▶ [EXERCISE] Compute how many lines in the records below contain the string "Miércoles" and give that number without other output.

▶ [EXTRACTED RECORDS]
________________

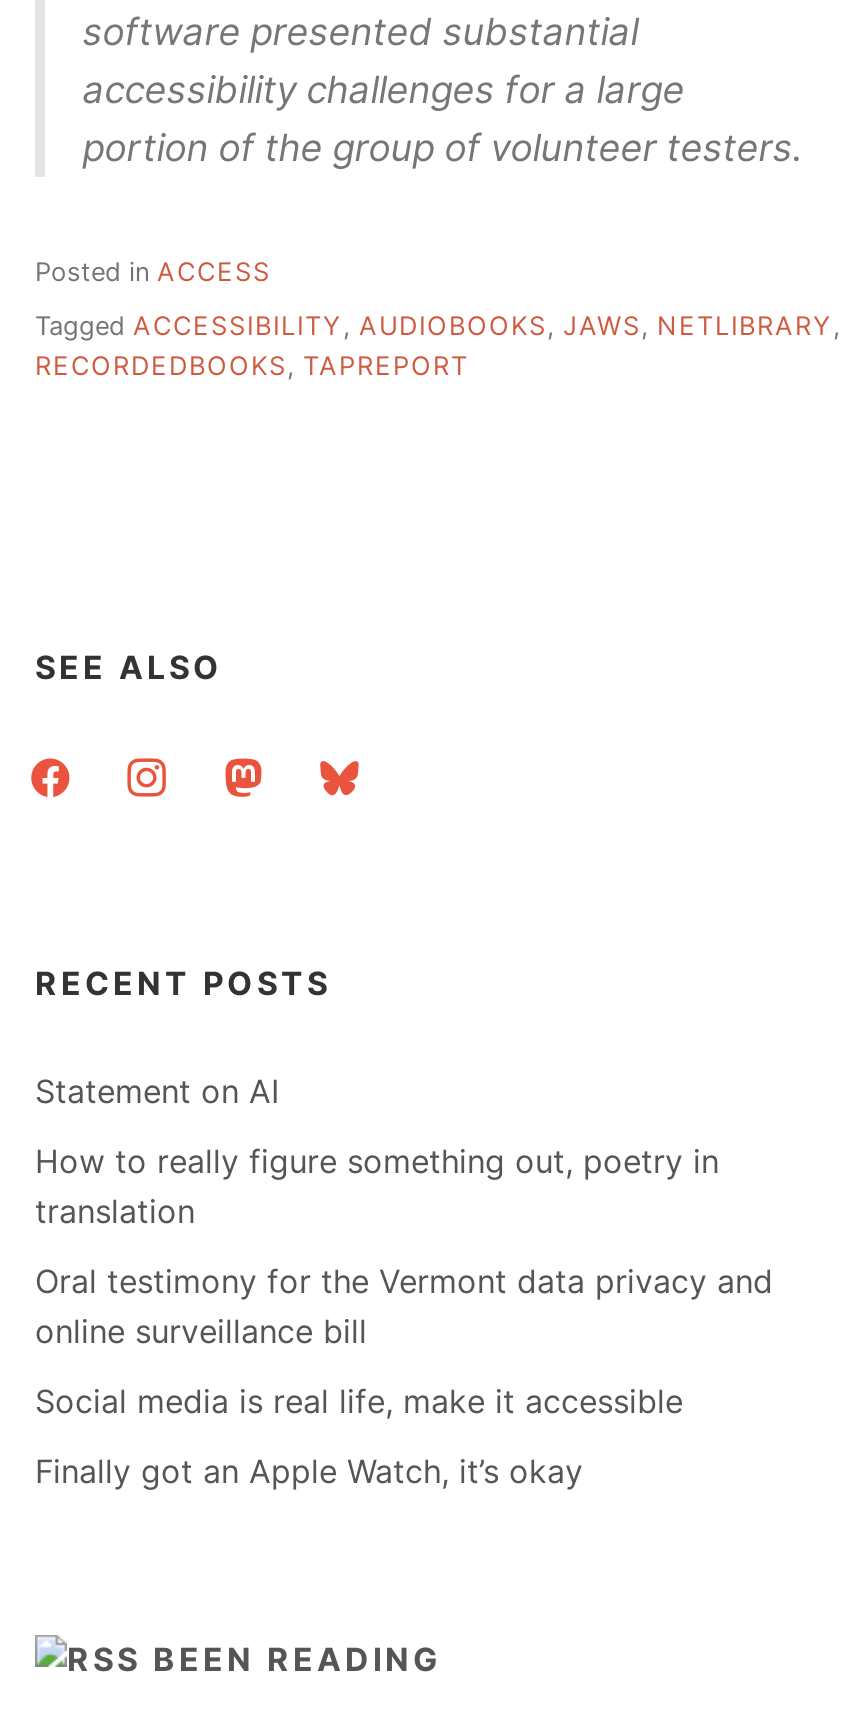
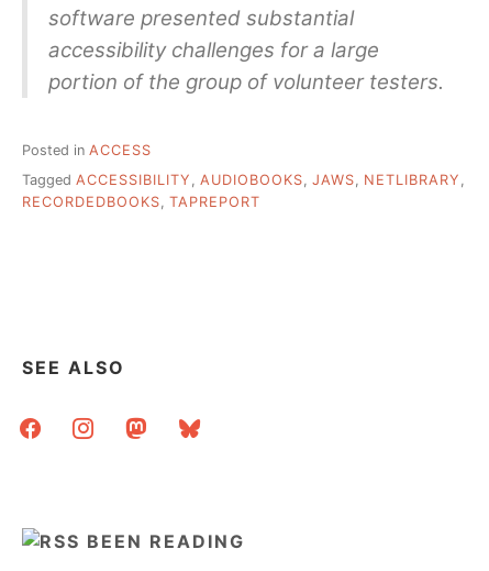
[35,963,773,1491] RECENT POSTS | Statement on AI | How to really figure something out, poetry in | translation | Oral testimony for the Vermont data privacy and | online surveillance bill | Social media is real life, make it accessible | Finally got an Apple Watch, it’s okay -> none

________________

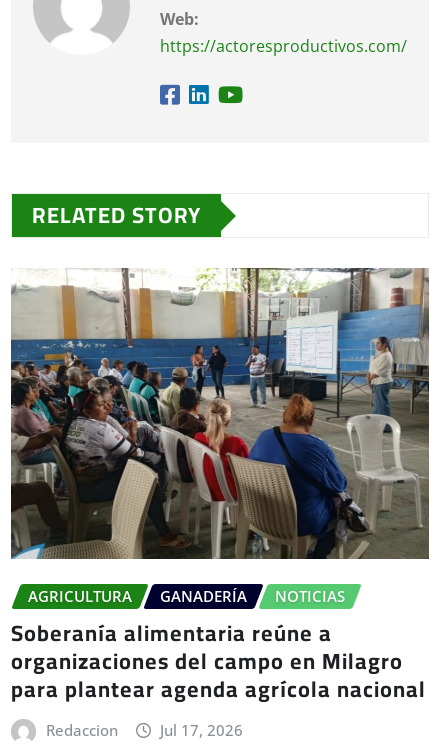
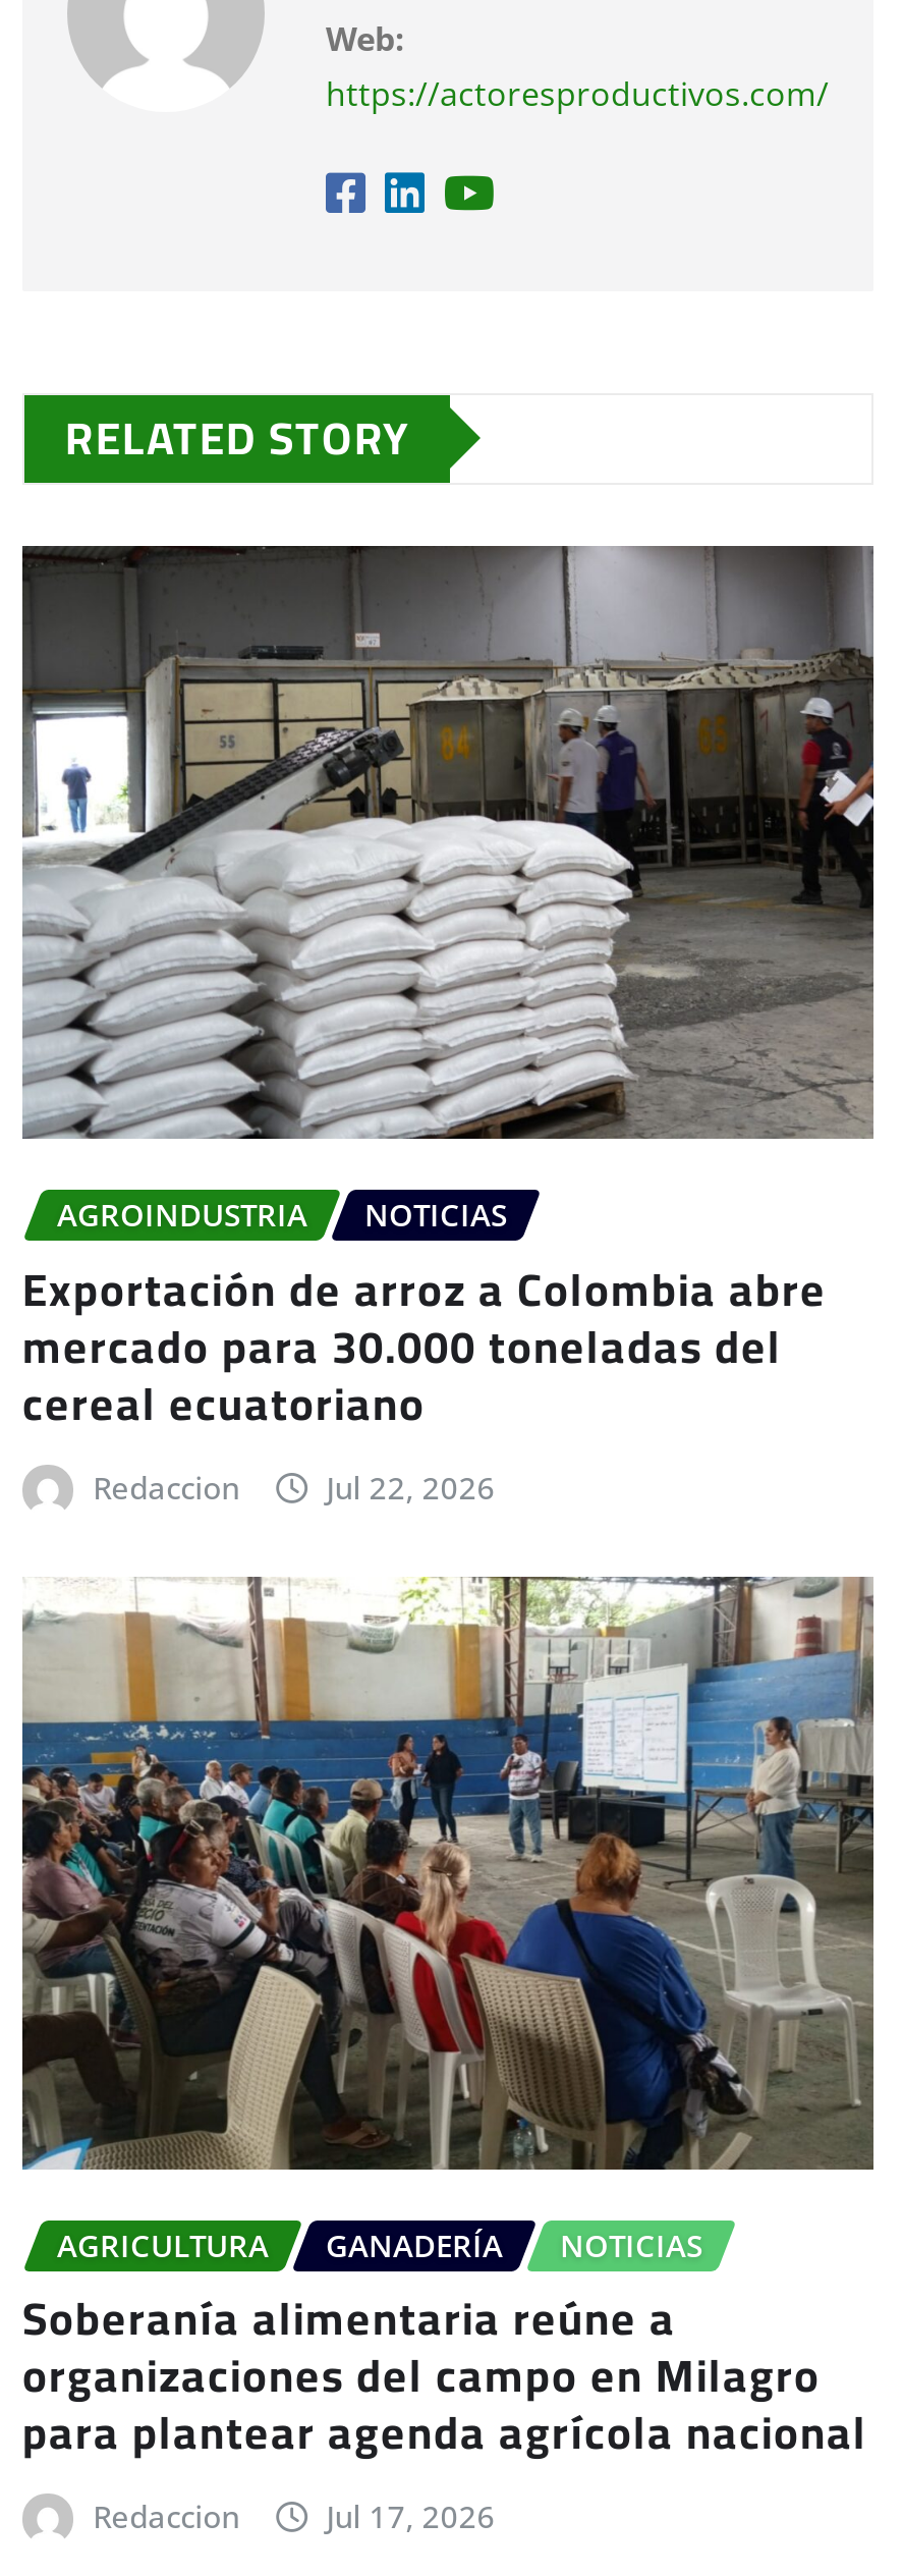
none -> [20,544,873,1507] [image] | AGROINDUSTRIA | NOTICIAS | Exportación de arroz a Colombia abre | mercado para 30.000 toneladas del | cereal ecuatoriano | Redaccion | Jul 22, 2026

________________

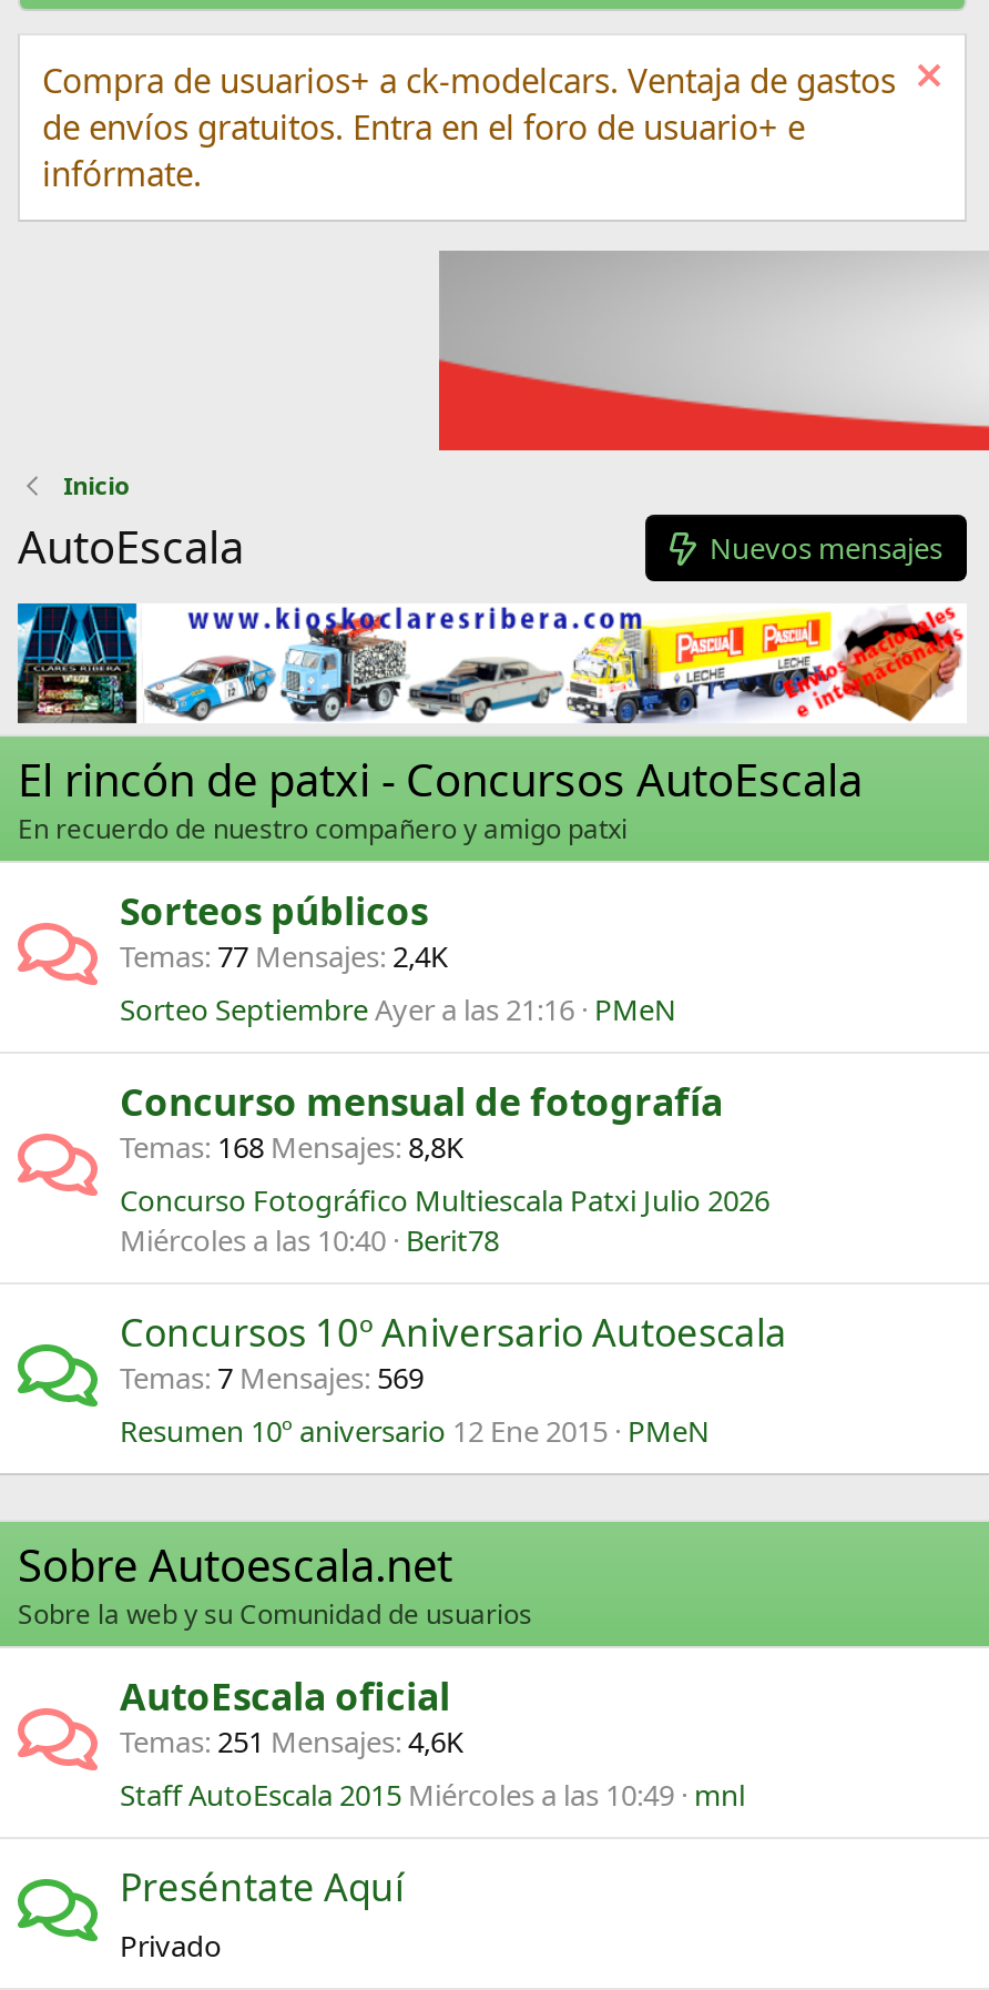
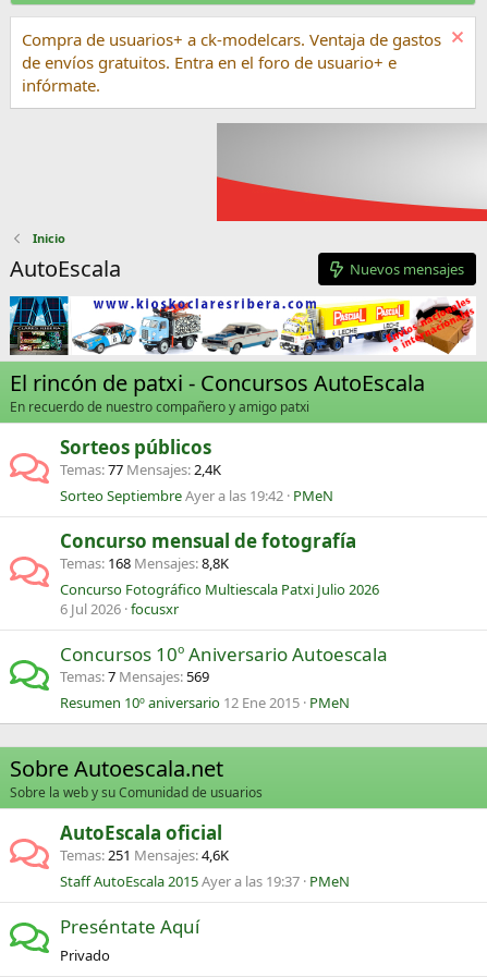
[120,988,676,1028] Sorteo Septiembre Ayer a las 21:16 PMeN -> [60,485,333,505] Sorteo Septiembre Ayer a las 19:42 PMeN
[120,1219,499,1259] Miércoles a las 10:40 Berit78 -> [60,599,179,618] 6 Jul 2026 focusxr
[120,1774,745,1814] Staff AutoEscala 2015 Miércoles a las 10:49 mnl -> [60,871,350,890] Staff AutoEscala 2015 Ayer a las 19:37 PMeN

________________

▶ [ANSWER] 2